• [Excerpted data]
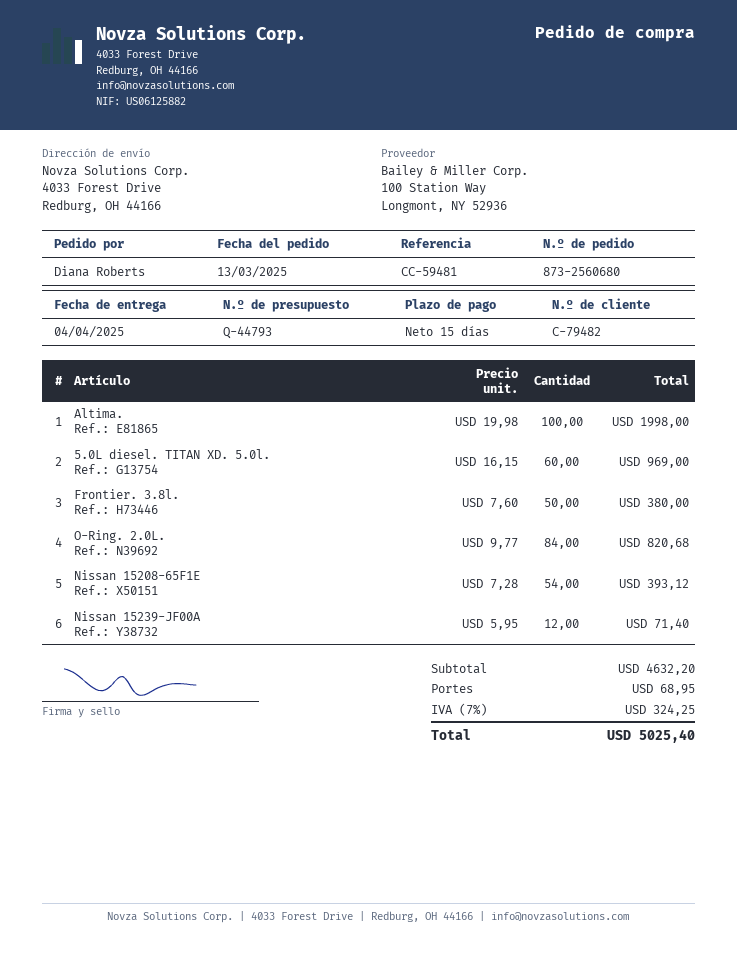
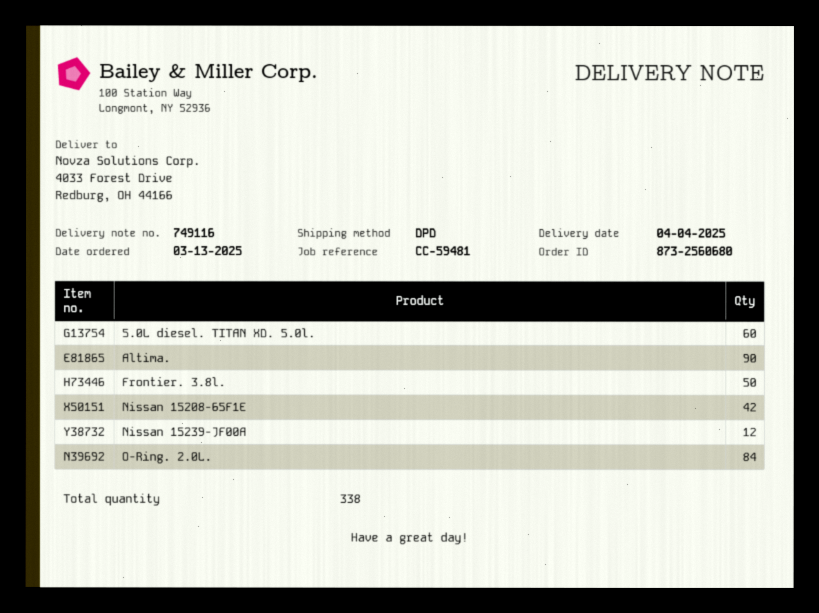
Altima.: 100 -> 90
Nissan 15208-65F1E: 54 -> 42

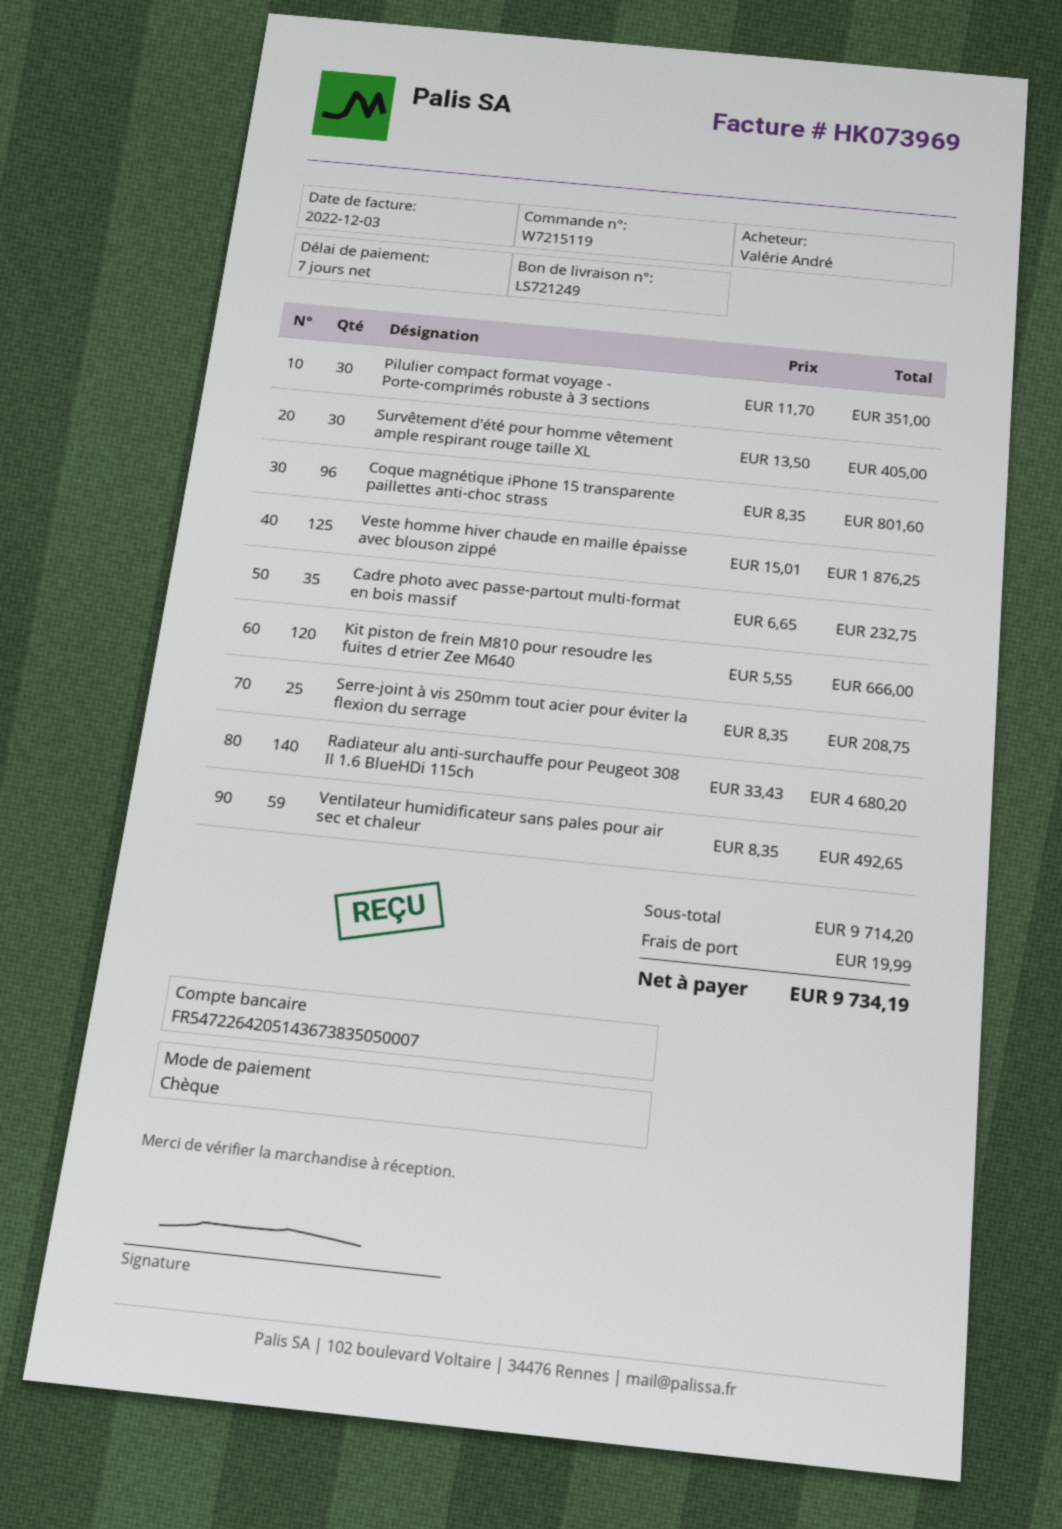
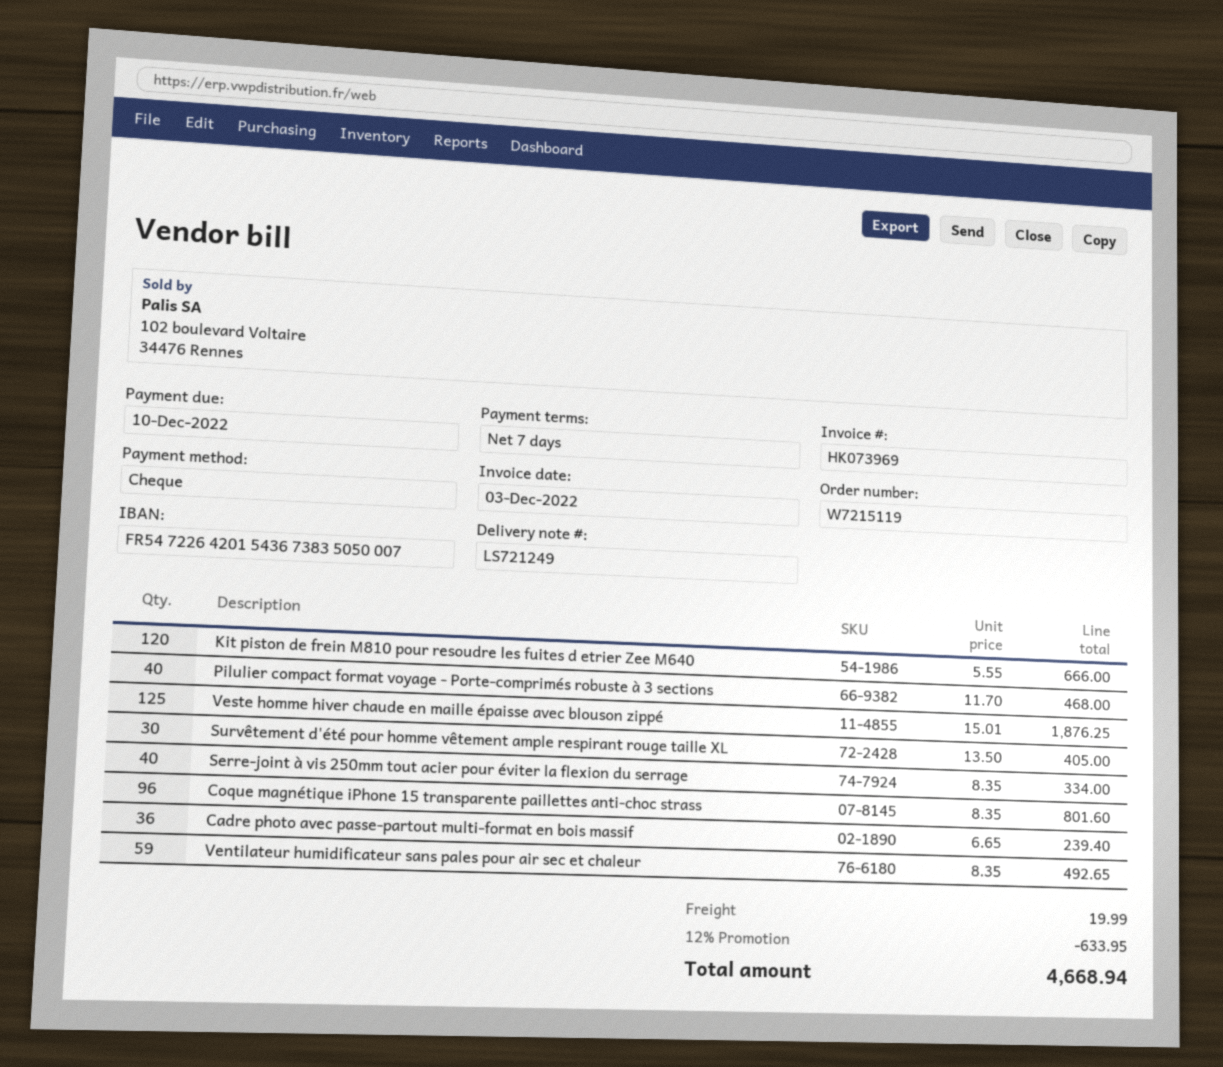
bank account: FR5472264205143673835050007 -> FR5472264201543673835050007
Pilulier compact format voyage - Porte-comprimés robuste à 3 sections: 30 x 11.70 = 351.00 -> 40 x 11.70 = 468.00
Cadre photo avec passe-partout multi-format en bois massif: 35 x 6.65 = 232.75 -> 36 x 6.65 = 239.40
Serre-joint à vis 250mm tout acier pour éviter la flexion du serrage: 25 x 8.35 = 208.75 -> 40 x 8.35 = 334.00
Radiateur alu anti-surchauffe pour Peugeot 308 II 1.6 BlueHDi 115ch: 140 x 33.43 = 4680.20 -> none
discount: none -> 12% = 633.95
total: 9734.19 -> 4668.94

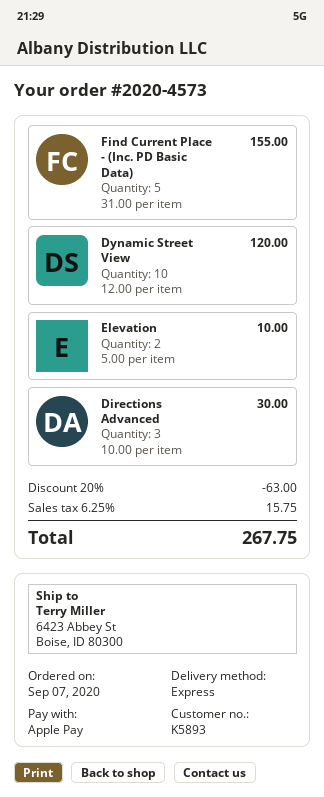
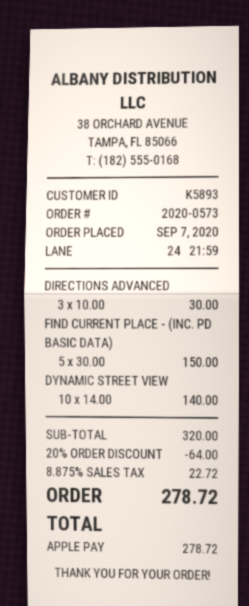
order number: 2020-4573 -> 2020-0573
Find Current Place - (Inc. PD Basic Data): 5 x 31.00 = 155.00 -> 5 x 30.00 = 150.00
Dynamic Street View: 10 x 12.00 = 120.00 -> 10 x 14.00 = 140.00
Elevation: 2 x 5.00 = 10.00 -> none
discount: 20% = 63.00 -> 20% = 64.00
tax: 6.25% = 15.75 -> 8.875% = 22.72
total: 267.75 -> 278.72

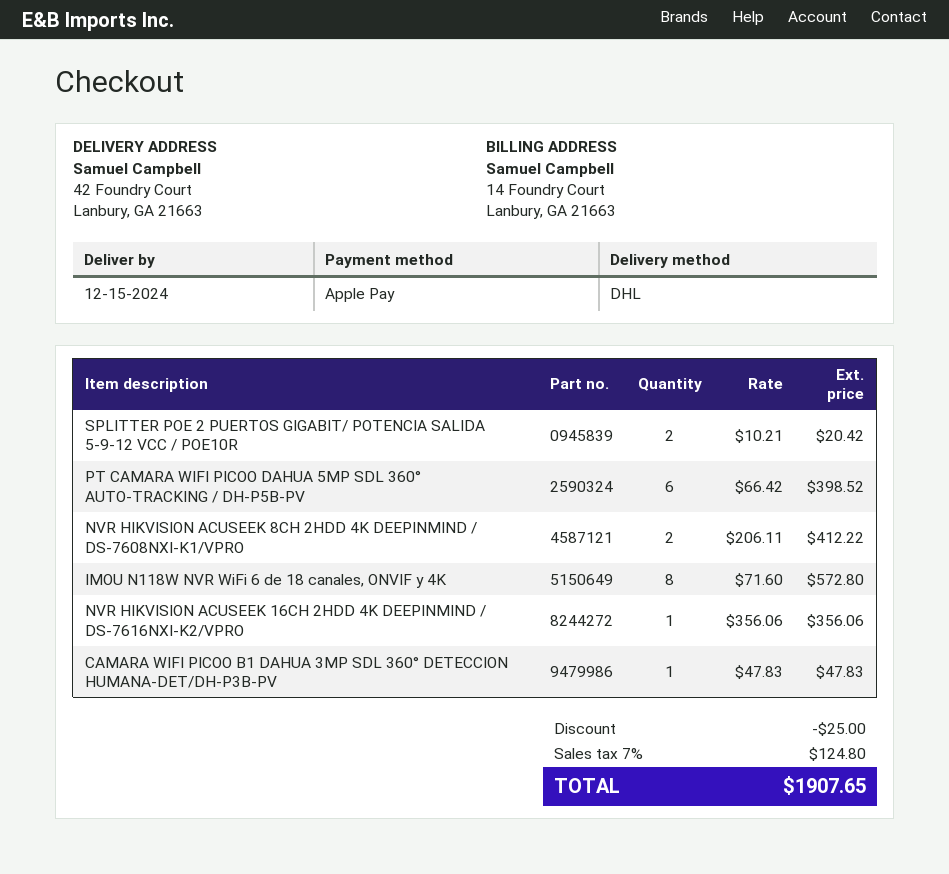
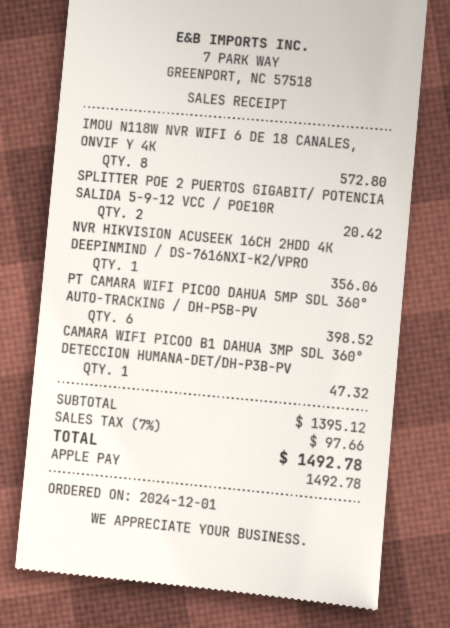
NVR HIKVISION ACUSEEK 8CH 2HDD 4K DEEPINMIND / DS-7608NXI-K1/VPRO: 2 for 412.22 -> none
CAMARA WIFI PICOO B1 DAHUA 3MP SDL 360° DETECCION HUMANA-DET/DH-P3B-PV: 1 for 47.83 -> 1 for 47.32
discount: 25.00 -> none
tax: 7% = 124.80 -> 7% = 97.66
total: 1907.65 -> 1492.78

• [Task item] Nothing in the entries above should change when they are printed again, except that the pictures are dropped.

• [Finished exercise]
Altima.: 100 -> 90
Nissan 15208-65F1E: 54 -> 42

bank account: FR5472264205143673835050007 -> FR5472264201543673835050007
Pilulier compact format voyage - Porte-comprimés robuste à 3 sections: 30 x 11.70 = 351.00 -> 40 x 11.70 = 468.00
Cadre photo avec passe-partout multi-format en bois massif: 35 x 6.65 = 232.75 -> 36 x 6.65 = 239.40
Serre-joint à vis 250mm tout acier pour éviter la flexion du serrage: 25 x 8.35 = 208.75 -> 40 x 8.35 = 334.00
Radiateur alu anti-surchauffe pour Peugeot 308 II 1.6 BlueHDi 115ch: 140 x 33.43 = 4680.20 -> none
discount: none -> 12% = 633.95
total: 9734.19 -> 4668.94

order number: 2020-4573 -> 2020-0573
Find Current Place - (Inc. PD Basic Data): 5 x 31.00 = 155.00 -> 5 x 30.00 = 150.00
Dynamic Street View: 10 x 12.00 = 120.00 -> 10 x 14.00 = 140.00
Elevation: 2 x 5.00 = 10.00 -> none
discount: 20% = 63.00 -> 20% = 64.00
tax: 6.25% = 15.75 -> 8.875% = 22.72
total: 267.75 -> 278.72

NVR HIKVISION ACUSEEK 8CH 2HDD 4K DEEPINMIND / DS-7608NXI-K1/VPRO: 2 for 412.22 -> none
CAMARA WIFI PICOO B1 DAHUA 3MP SDL 360° DETECCION HUMANA-DET/DH-P3B-PV: 1 for 47.83 -> 1 for 47.32
discount: 25.00 -> none
tax: 7% = 124.80 -> 7% = 97.66
total: 1907.65 -> 1492.78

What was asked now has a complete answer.